The social model of disability also known as minority group model was developed by people with disability in order to counter the medical model which made them feel socially excluded because of their disability and also the negative response society has on them. It came into being in the 1970’s through protesters of the Union of Physically Impaired Against Segregation (UPIAS) (Shakespeare and Watson 2002, p.3). According to UPIAS; it is the society that disables people with physical impairment by secluding and excluding them from fully taking part in activities of the society (Oliver, 1996, 22). It came about as a different way to approach disability and do away with the old-fashioned way of thinking that centered disability to the individual without looking at the role of the society in contributing to disability. (White 2010, p. 1).The social model looks at disability from an environmental and socio-political point of view. The model view is that disability is a result of failure by the society to change and transform its systems so as to meet the needs and aspirations of both the able and the disabled people alike. The social model perceives that individuals with bodily or cerebral impairment are only disabled by the community in which they leave in, in that it creates barriers for them, discriminating them from participating in income generating projects and the social areas of life. These barriers exist in all areas and systems of the society; education, transportation, health and other public service areas. These system are only designed for people with fully functional and normal body organs gives people with disabilities very few opportunities to participate in normal life on an equivalent level with the other people and that is what disables them (MDRC 2007, P 2). An example would be a person on a wheel chair with an amputated limb is not able to go up a building through the stairs, if the architect of the building had thought of how a such person would access the top floors and constructed rum, and then this person would not have a problem.

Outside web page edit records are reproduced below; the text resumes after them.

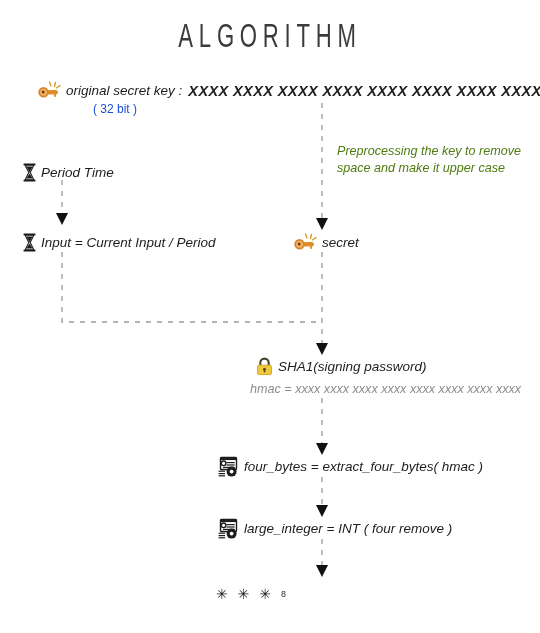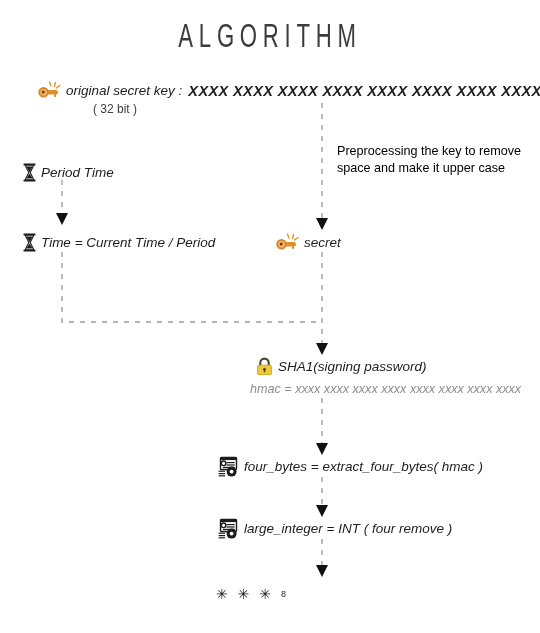--- a/index.html
+++ b/index.html
@@ -76,7 +76,7 @@
 
   .sub {
     position: absolute;
-    color: #404040;
+    color: #1d4ed8;
     font-size: 12px;
   }
 

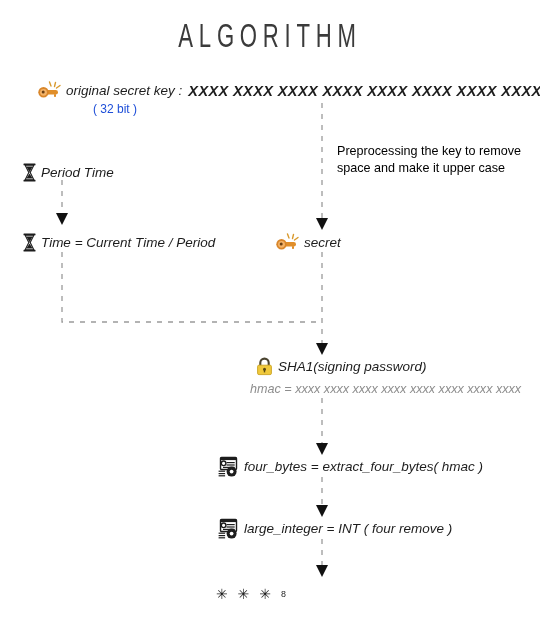--- a/index.html
+++ b/index.html
@@ -68,10 +68,11 @@
   }
   .note {
     position: absolute;
-    color: #000000;
+    color: #4d7c0f;
     font-size: 12.6px;
     line-height: 17px;
     white-space: pre-line;
+    font-style: italic;
   }
 
   .sub {

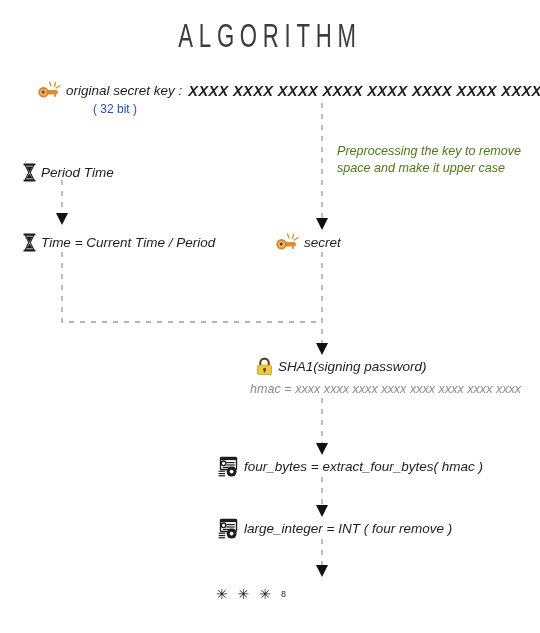--- a/index.html
+++ b/index.html
@@ -177,7 +177,7 @@
         <path d="M7.5 10.4 L10.6 15.5 L4.4 15.5 Z" fill="#1d1d1d"></path>
       </svg>
     </span>
-    <span class="label">Time = Current Time / Period</span>
+    <span class="label">Input = Current Input / Period</span>
   </div>
 
   <div class="row" style="left:274px; top:233px;">

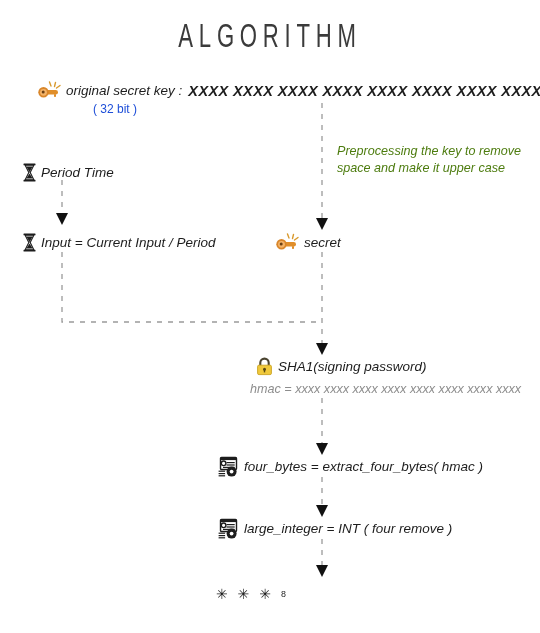--- a/index.html
+++ b/index.html
@@ -180,7 +180,7 @@
     <span class="label">Input = Current Input / Period</span>
   </div>
 
-  <div class="row" style="left:274px; top:233px;">
+  <div class="row" style="left:292px; top:233px;">
     <span class="icon icon-key">
       <svg viewBox="0 0 26 20">
         <g stroke="#d99a2e" stroke-width="1.4" stroke-linecap="round">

The model emphasis is that people with impairments can improve their lives if provided with equal opportunities with others and all barriers are removed. The responsibility is placed on the society and not on the individual. Unlike the medical model that inspires fear and pity without providing a practical approach on how disabled people can be live their life fully, the social model focuses on instilling self esteem, self reliance and freedom of choice and discretion. This can only be achieved through changing the way the society is organized which dictates whether all people can access some services or are able to perform some activities or not (White 2010, p. 2)

It is generally believed that impairment causes disability, however, in the view of the social model of disability, it is the society by exclusion of an individual with impairment from something that other members of the society do that brings about disability. It believes that if the society is organized differently, then the people termed disabled can be enabled.

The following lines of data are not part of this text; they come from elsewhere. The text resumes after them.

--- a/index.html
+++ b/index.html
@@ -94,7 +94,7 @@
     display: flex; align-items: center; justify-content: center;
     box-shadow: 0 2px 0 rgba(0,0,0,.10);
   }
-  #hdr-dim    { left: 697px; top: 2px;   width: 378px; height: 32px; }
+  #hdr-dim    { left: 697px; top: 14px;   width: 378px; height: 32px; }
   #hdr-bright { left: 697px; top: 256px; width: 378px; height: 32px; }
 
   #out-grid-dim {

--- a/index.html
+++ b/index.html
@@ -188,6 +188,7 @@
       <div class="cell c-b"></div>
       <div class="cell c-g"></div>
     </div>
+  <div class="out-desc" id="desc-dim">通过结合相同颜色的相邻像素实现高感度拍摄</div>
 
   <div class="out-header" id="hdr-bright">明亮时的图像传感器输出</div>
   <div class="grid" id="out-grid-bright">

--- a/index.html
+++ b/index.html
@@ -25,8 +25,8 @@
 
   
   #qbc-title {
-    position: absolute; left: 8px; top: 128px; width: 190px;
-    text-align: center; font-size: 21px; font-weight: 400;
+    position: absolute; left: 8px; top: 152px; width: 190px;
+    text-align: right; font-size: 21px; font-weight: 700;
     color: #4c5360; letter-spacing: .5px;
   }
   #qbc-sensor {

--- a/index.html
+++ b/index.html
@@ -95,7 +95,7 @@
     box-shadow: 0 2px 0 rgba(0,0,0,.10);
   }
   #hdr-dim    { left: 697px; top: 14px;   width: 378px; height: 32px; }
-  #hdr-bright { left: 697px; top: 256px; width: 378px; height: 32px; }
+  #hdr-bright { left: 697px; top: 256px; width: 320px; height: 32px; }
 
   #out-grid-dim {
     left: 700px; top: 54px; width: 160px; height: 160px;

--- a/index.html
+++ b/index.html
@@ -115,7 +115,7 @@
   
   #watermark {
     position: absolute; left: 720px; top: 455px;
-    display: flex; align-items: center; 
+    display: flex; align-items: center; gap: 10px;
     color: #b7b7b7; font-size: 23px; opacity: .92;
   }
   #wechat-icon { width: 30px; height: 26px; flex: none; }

In most cases, people with impairment get used to living with it such that it is not an inability for them and therefore they can do whatever a normal person can do but only if given the opportunity and barriers that are put on their way by the society done away with.

People with some kind impairment are able to live a normal life with a little aid. vision impairments like long or shortsightedness is usually corrected with proper spectacles and people with this kind of impairment are able to live a normal life which would otherwise not be possible without the aid of spectacles. For this kind of impairment, the society has provided opticians and spectacles shops in many accessible places. Therefore, the society can always provide a remedy or alternatives to improve the lives of people with other different kinds of impairments. On the contrary, people still view use of aids as an inability in itself, but it’s evident that every person whether physically fit or not needs aid of some kind in everyday life. This aid varies from means of land transportation, electrical and electronic gadgets for transmission of messages just to mention a few.

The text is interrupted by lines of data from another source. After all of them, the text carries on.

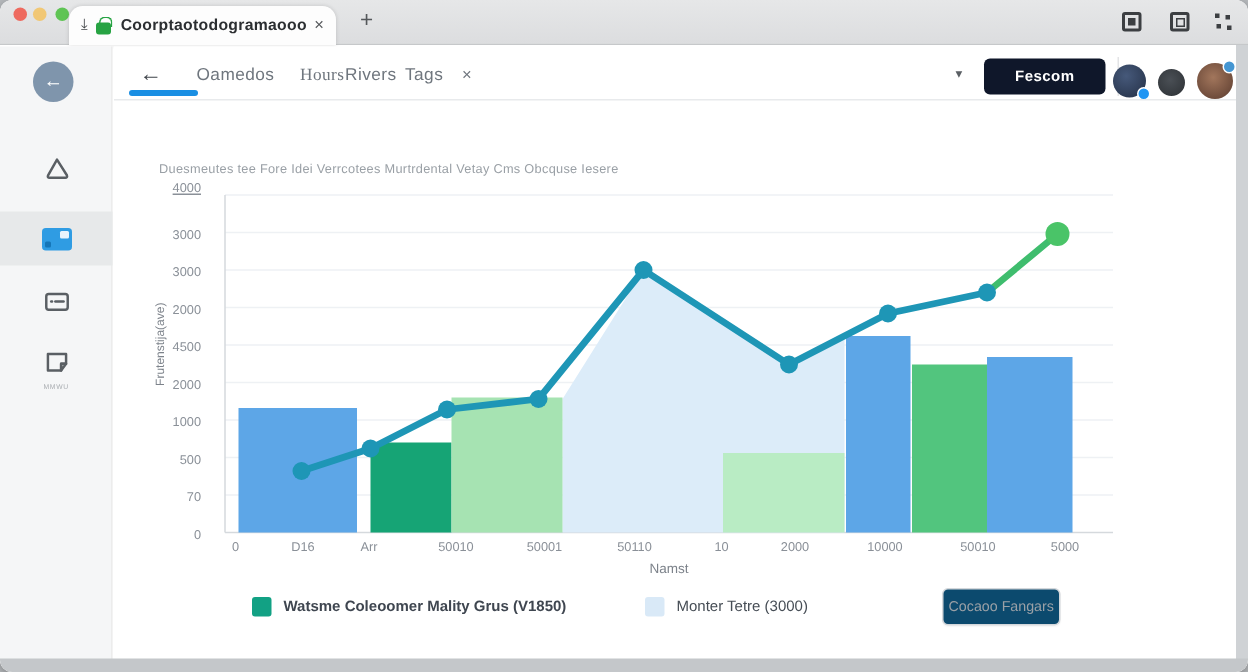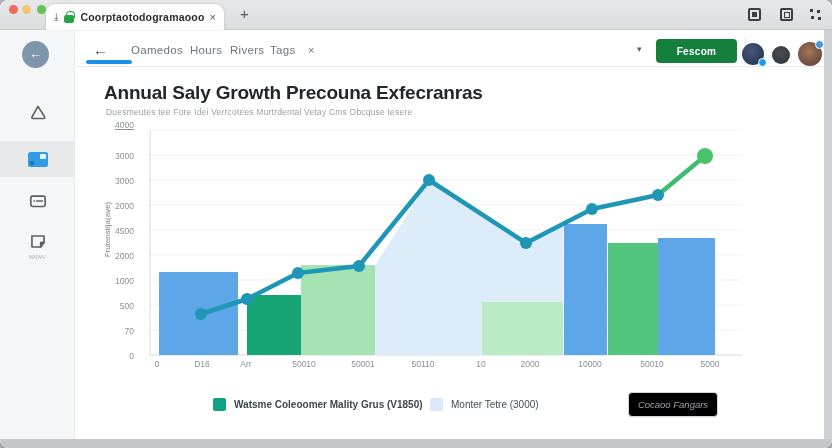--- a/index.html
+++ b/index.html
@@ -139,7 +139,7 @@
 
   <span class="nav-back">←</span>
   <span class="nav-underline"></span>
-  <span id="nav-items"><span class="nav-item" style="left: 131px;">Oamedos</span><span class="nav-item" style="left: 190px;">Hours</span><span class="nav-item" style="left: 230px;">Rivers</span><span class="nav-item" style="left: 270px;">Tags</span></span>
+  <span id="nav-items"><span class="nav-item" style="left: 131px;">Oamedos</span><span class="nav-item" style="left: 200px; font-family: Liberation Serif, serif;">Hours</span><span class="nav-item" style="left: 230px;">Rivers</span><span class="nav-item" style="left: 270px;">Tags</span></span>
   <span class="nav-x" style="left:308px">×</span>
   <span class="caret">▾</span>
   <button class="primary-btn" id="primary-btn" style="background: #15803d;">Fescom</button>

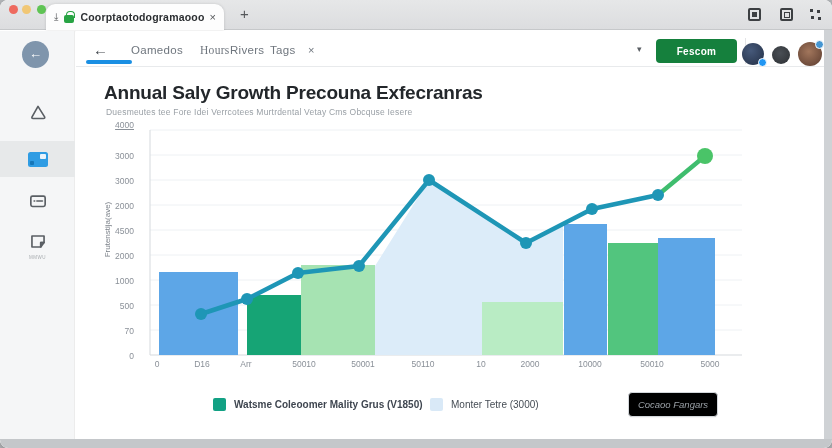--- a/index.html
+++ b/index.html
@@ -142,7 +142,7 @@
   <span id="nav-items"><span class="nav-item" style="left: 131px;">Oamedos</span><span class="nav-item" style="left: 200px; font-family: Liberation Serif, serif;">Hours</span><span class="nav-item" style="left: 230px;">Rivers</span><span class="nav-item" style="left: 270px;">Tags</span></span>
   <span class="nav-x" style="left:308px">×</span>
   <span class="caret">▾</span>
-  <button class="primary-btn" id="primary-btn" style="background: #15803d;">Fescom</button>
+  <button class="primary-btn" id="primary-btn" style="background: #0f172a;">Fescom</button>
   <span class="hdr-divider"></span>
   <span class="avatar av1">
       <span class="badge"></span>

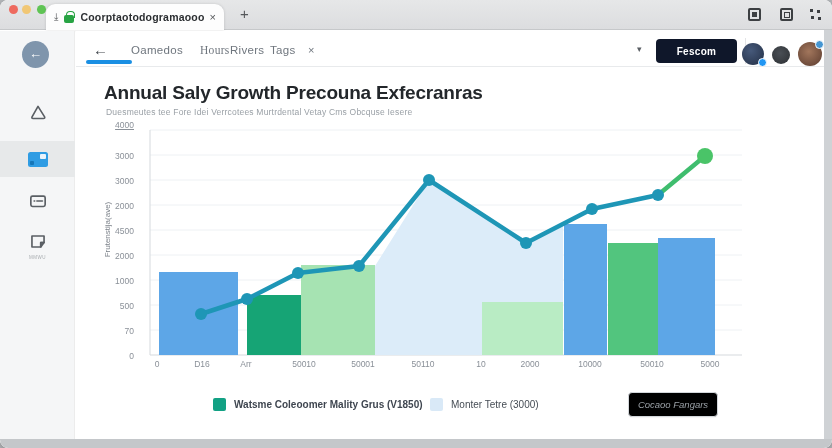--- a/index.html
+++ b/index.html
@@ -153,7 +153,6 @@
     </span>
   <div class="rule"></div>
 
-  <h1 class="page-title">Annual Saly Growth Precouna Exfecranras</h1>
   <div class="page-subtitle">Duesmeutes tee Fore Idei Verrcotees Murtrdental Vetay Cms Obcquse Iesere</div>
 
   

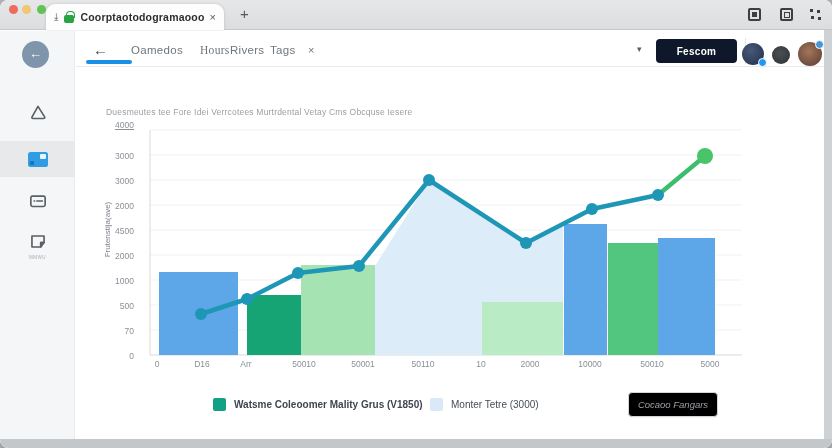--- a/index.html
+++ b/index.html
@@ -214,6 +214,7 @@
       <span class="xlab" style="left: 630px;">50010</span>
       <span class="xlab" style="left: 688px;">5000</span>
     </div>
+  <div class="x-axis-title">Namst</div>
 
   <div id="legend">
       <div class="legend-item first" style="left: 168px; margin-left: 45px;">

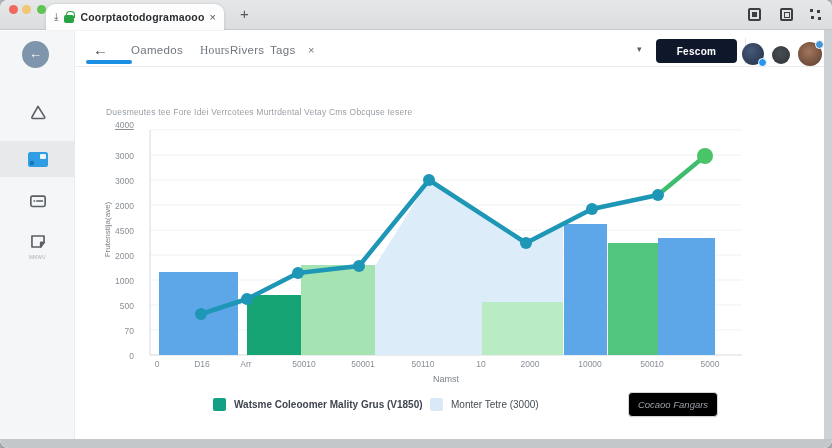--- a/index.html
+++ b/index.html
@@ -217,7 +217,7 @@
   <div class="x-axis-title">Namst</div>
 
   <div id="legend">
-      <div class="legend-item first" style="left: 168px; margin-left: 45px;">
+      <div class="legend-item first" style="left: 168px;">
         <span class="legend-swatch" style="background: rgb(18, 161, 132);"></span>
         <span class="legend-label">Watsme Coleoomer Mality Grus (V1850)</span>
       </div>

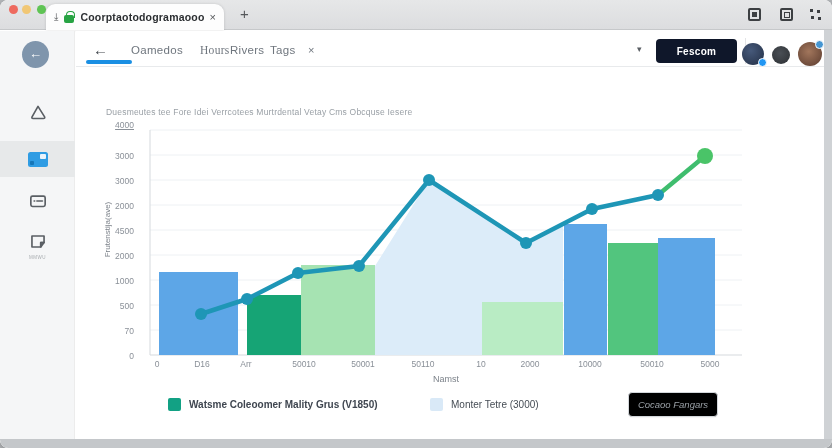--- a/index.html
+++ b/index.html
@@ -70,7 +70,7 @@
   .legend-label { font-size:10px; color:#464d55; }
   .legend-item.first .legend-label { font-weight:bold; color:#3f4650; }
 
-  .footer-btn { position:absolute; left:628px; top:392px; width:90px; height:25px; background:#000000; border:1px solid #d3d7db; border-radius:4px; color:#9aa0a6; font-size:9.5px; font-family:"Liberation Sans",sans-serif; box-shadow:0 1px 1px rgba(0,0,0,.04);font-style:italic; }
+  .footer-btn { position:absolute; left:628px; top:392px; width:79px; height:25px; background:#0c4a6e; border:1px solid #d3d7db; border-radius:4px; color:#9aa0a6; font-size:9.5px; font-family:"Liberation Sans",sans-serif; box-shadow:0 1px 1px rgba(0,0,0,.04); }
 
   svg .railic { stroke:#5a5f64; stroke-width:1.5; fill:none; stroke-linejoin:round; stroke-linecap:round; }
 </style>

For the social model, the focus is for the society to provide for the needs of the disabled people from their own point of view since they are the ones who know better what their needs are rather than the view that doctors and other physically normal people know what best suits the people with disabilities. (Kaplan 1999, p.2)

The one challenge that the social model of disability faces is the fact that people with disability are increasing in number with the increase of old people in the population. This makes it difficult for the society to restructure and for professionals to understand the concept so as to change their role from curing and caring to enabling people with disabilities take control of their lives (MDRC 2007, P. 3).

The model’s limitation is its failure to insist on other features of disability such as bodily and intellectual obstacles for example in most cases gadgets designed for white people with disability not applicable or accessible for black people with disability.

Unintended consequence of downplaying the impact of impairment on daily life

When an individual is impaired, it means that a part of his or her body, brain power or one or more of one’s senses is not working properly. For instance, an individual may be termed to be impaired if he or she has an amputated hand or leg. Other impairments include people who cannot remember things that they have learnt, those who are partially blind, the deafened and those who have been attacked by epileptic amongst others.

Unlike impairment, disability occurs when a person is exempted from what the rest of people in the society collectively partake because of their impairment (Shakespeare and Watson 2000, p. 19). The disabled persons may not get a chance to be present in events or even get involved in occupations. The disabled people ends up not being informed, most do not earn a good living and even cannot make independent choices.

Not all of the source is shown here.